**Requirement**
From the entries below, reproduce exactly the line containing "[389,289,668,304] frequency-based histograms", the line containing "(626, 359) none", and every line in between, with nothing added.

**Data excerpts**
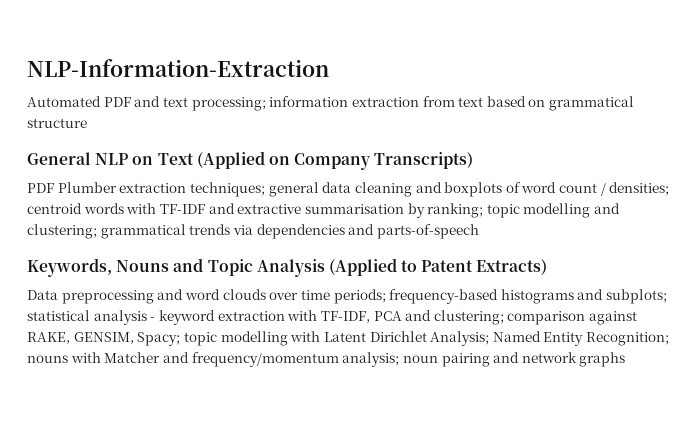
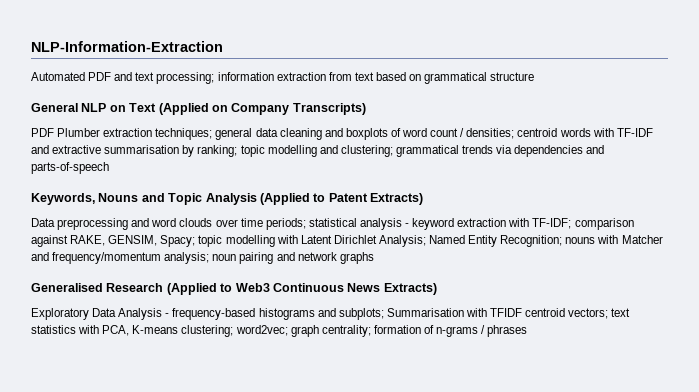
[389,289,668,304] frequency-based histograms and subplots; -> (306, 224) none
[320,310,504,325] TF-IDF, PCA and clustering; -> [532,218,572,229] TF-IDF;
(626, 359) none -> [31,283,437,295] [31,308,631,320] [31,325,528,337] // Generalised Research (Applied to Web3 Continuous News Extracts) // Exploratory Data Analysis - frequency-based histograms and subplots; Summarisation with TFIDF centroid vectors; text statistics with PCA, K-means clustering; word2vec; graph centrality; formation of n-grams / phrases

* * *

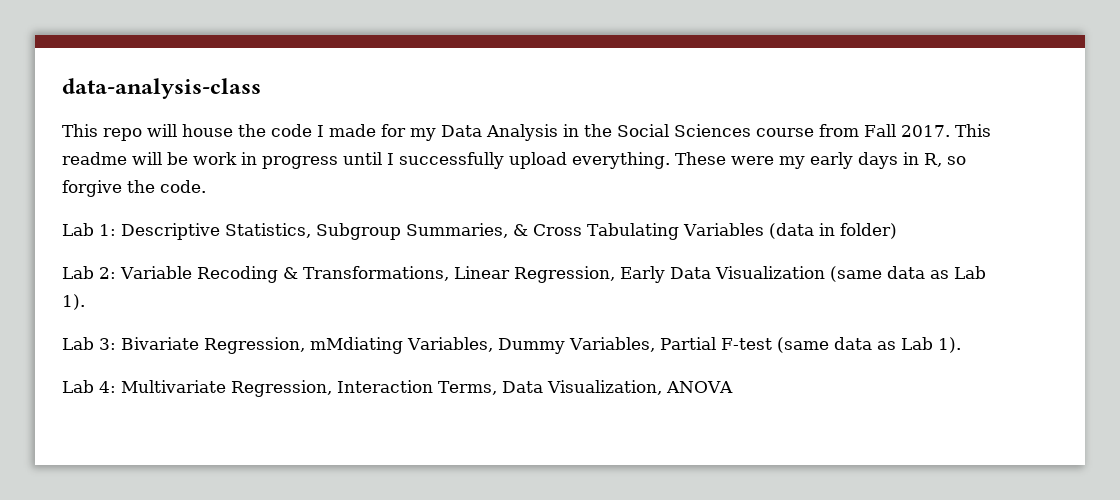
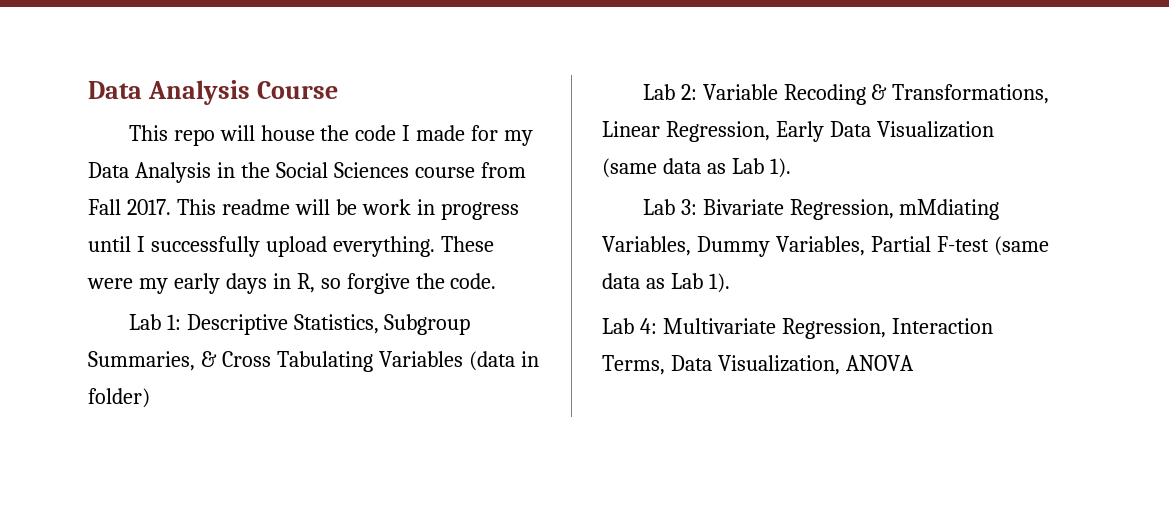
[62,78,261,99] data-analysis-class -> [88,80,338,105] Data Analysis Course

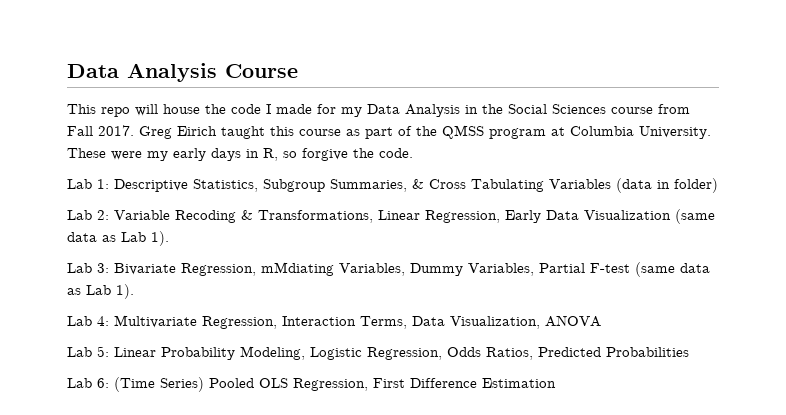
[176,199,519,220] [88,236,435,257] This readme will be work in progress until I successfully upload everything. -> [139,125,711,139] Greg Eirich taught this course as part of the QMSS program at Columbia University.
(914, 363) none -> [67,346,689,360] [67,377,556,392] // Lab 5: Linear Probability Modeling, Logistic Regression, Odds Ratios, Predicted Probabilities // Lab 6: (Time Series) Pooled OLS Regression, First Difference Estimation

...

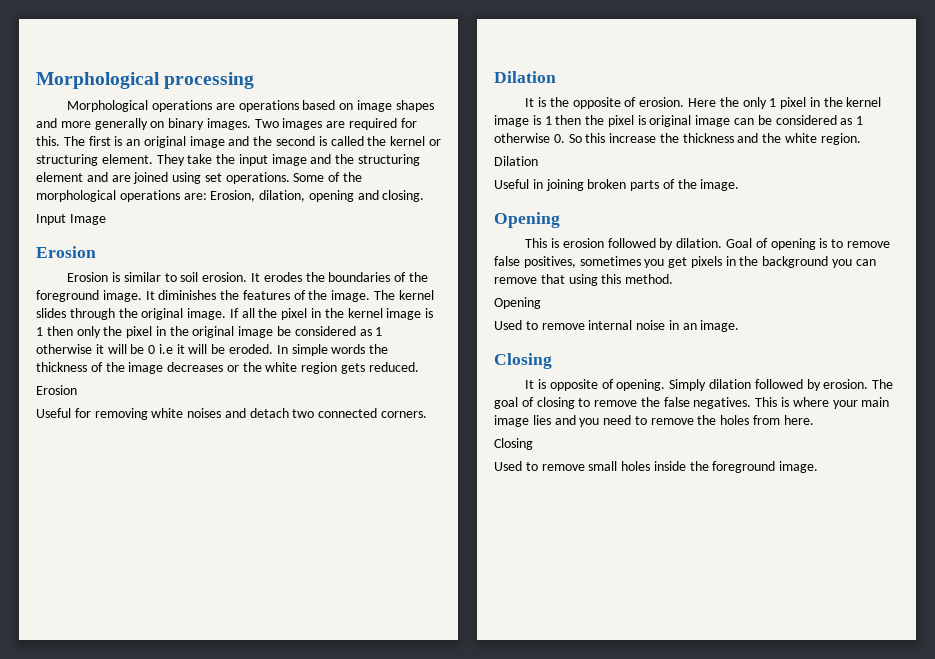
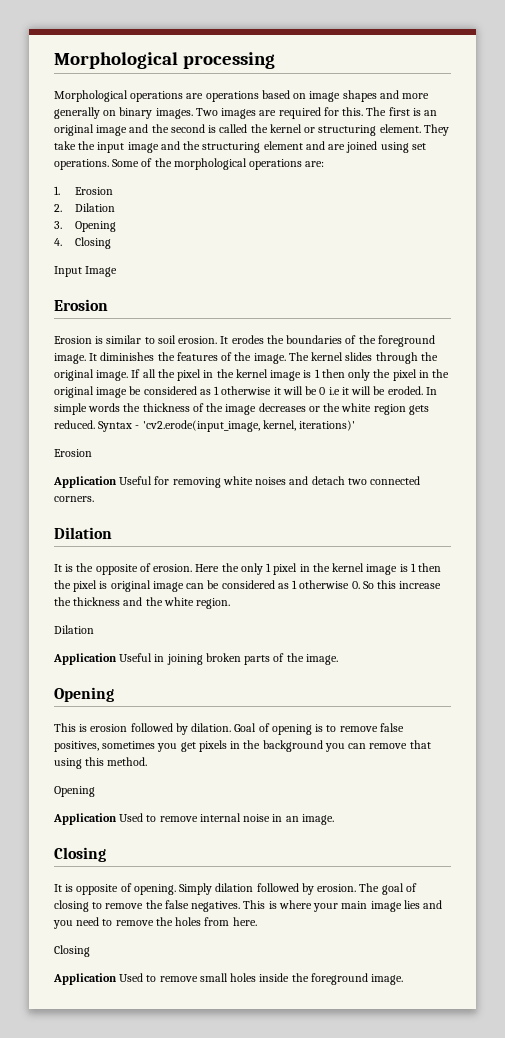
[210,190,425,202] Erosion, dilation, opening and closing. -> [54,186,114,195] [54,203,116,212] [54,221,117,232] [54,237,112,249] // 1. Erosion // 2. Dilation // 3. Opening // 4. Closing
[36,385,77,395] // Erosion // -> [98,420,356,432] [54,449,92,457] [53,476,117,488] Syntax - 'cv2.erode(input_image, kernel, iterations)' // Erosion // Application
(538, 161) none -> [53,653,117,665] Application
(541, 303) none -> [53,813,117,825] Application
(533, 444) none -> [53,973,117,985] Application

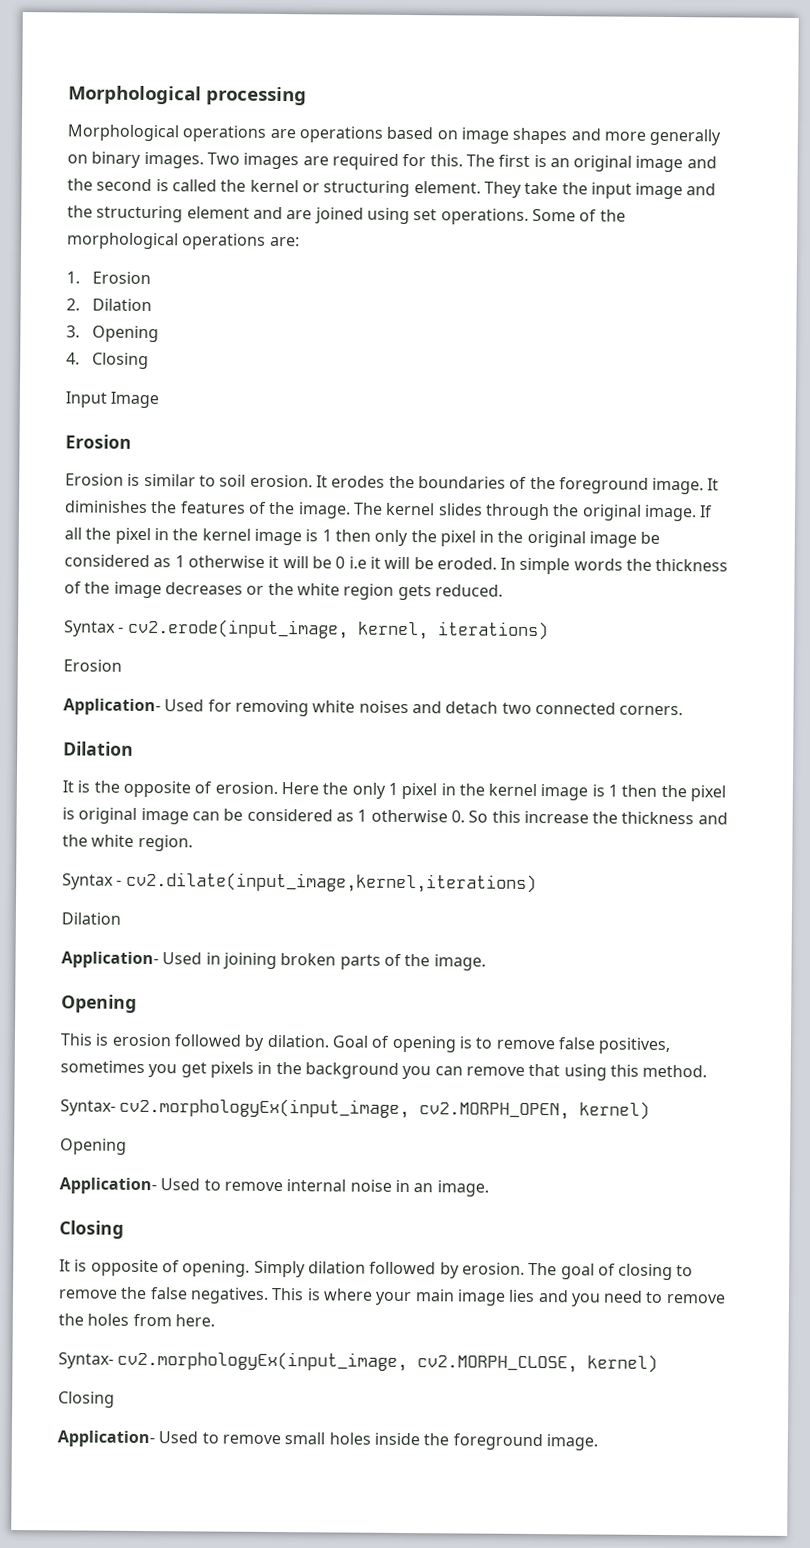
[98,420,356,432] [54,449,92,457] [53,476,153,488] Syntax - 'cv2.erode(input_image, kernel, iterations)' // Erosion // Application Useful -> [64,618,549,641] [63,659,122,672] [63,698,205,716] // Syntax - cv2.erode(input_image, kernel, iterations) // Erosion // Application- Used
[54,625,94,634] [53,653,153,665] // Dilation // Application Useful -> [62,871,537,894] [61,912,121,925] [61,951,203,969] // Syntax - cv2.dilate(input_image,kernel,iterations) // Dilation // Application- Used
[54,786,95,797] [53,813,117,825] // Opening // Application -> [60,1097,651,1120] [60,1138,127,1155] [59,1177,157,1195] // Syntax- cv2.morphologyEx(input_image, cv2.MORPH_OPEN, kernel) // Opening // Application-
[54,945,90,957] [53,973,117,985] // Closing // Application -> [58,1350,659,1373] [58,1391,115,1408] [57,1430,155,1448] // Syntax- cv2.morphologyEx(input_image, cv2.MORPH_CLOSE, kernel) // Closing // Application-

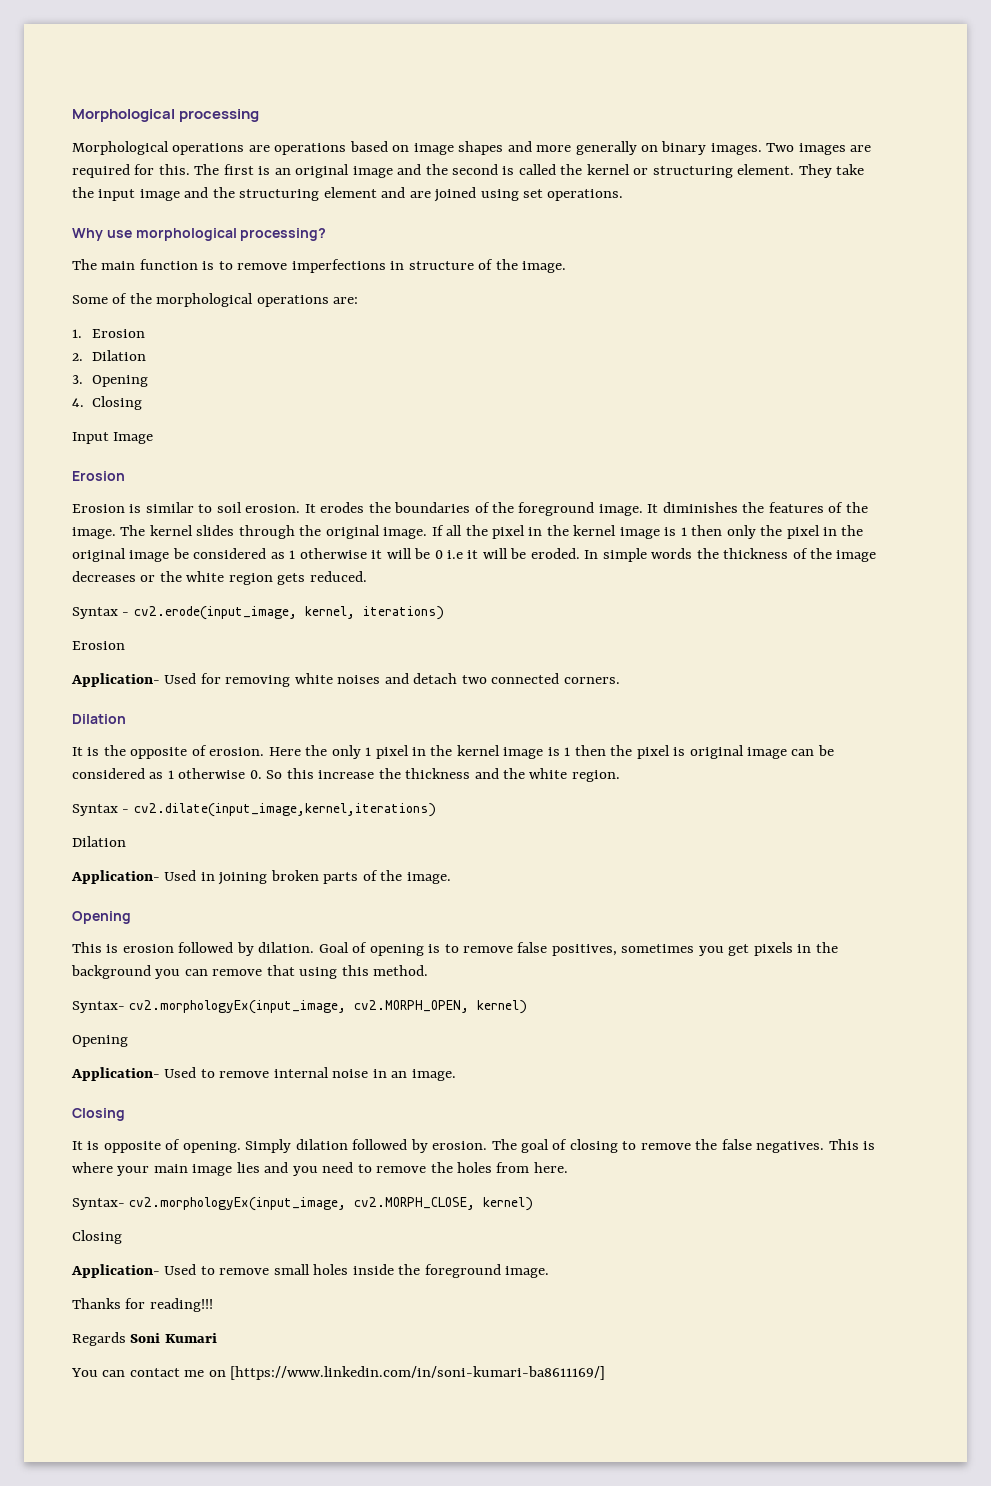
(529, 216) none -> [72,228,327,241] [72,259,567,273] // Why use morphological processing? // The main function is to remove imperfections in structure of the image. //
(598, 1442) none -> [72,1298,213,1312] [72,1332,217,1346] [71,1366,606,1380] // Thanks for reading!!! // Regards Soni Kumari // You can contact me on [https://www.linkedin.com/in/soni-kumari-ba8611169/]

**Answer**
[389,289,668,304] frequency-based histograms and subplots; -> (306, 224) none
[320,310,504,325] TF-IDF, PCA and clustering; -> [532,218,572,229] TF-IDF;
(626, 359) none -> [31,283,437,295] [31,308,631,320] [31,325,528,337] // Generalised Research (Applied to Web3 Continuous News Extracts) // Exploratory Data Analysis - frequency-based histograms and subplots; Summarisation with TFIDF centroid vectors; text statistics with PCA, K-means clustering; word2vec; graph centrality; formation of n-grams / phrases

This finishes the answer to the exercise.